[Recorded data]

● ● ● ● ●

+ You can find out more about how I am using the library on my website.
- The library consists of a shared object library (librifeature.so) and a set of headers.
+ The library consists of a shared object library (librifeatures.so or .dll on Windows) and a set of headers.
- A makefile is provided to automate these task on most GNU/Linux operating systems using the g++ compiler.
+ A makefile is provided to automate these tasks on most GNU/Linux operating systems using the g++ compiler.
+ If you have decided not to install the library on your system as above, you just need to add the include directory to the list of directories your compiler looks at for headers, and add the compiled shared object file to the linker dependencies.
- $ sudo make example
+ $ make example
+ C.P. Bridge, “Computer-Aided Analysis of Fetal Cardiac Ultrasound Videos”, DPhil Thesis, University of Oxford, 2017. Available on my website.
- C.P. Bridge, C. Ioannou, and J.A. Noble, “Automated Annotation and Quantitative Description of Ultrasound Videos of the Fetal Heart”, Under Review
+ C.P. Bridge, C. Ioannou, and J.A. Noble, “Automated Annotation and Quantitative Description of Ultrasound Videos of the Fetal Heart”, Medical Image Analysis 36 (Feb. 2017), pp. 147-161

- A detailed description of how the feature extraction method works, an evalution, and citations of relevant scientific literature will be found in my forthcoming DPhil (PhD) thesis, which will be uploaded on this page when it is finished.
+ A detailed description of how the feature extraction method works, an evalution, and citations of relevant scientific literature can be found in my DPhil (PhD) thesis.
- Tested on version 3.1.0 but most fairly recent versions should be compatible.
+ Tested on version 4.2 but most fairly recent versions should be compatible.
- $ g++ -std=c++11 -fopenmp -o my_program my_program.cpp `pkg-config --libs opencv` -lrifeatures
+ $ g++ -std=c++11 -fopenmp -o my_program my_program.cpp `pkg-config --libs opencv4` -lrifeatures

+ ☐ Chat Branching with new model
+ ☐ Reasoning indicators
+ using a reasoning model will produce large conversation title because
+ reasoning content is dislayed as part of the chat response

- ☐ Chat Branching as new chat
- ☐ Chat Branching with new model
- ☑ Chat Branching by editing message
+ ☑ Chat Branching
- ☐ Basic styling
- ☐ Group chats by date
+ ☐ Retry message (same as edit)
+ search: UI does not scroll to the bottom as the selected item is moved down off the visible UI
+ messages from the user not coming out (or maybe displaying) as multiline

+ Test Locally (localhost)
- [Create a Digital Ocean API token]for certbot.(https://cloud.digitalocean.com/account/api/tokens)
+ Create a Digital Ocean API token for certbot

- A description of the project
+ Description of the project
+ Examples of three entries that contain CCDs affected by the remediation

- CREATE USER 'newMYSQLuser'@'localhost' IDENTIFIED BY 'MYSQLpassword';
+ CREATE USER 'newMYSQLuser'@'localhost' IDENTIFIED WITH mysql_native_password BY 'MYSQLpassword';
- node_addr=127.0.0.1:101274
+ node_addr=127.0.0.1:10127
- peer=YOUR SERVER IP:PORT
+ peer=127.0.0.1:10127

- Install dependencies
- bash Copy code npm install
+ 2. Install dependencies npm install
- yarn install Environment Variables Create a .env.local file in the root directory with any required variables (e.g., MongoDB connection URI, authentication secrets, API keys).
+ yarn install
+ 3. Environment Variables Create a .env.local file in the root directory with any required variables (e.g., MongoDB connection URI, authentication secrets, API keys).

● ● ● ● ●

Your goal
Copy the records above exactly, please, but only from the first line through the line containing "Windows) and a set of headers.".

Reply to the exercise
+ You can find out more about how I am using the library on my website.
- The library consists of a shared object library (librifeature.so) and a set of headers.
+ The library consists of a shared object library (librifeatures.so or .dll on Windows) and a set of headers.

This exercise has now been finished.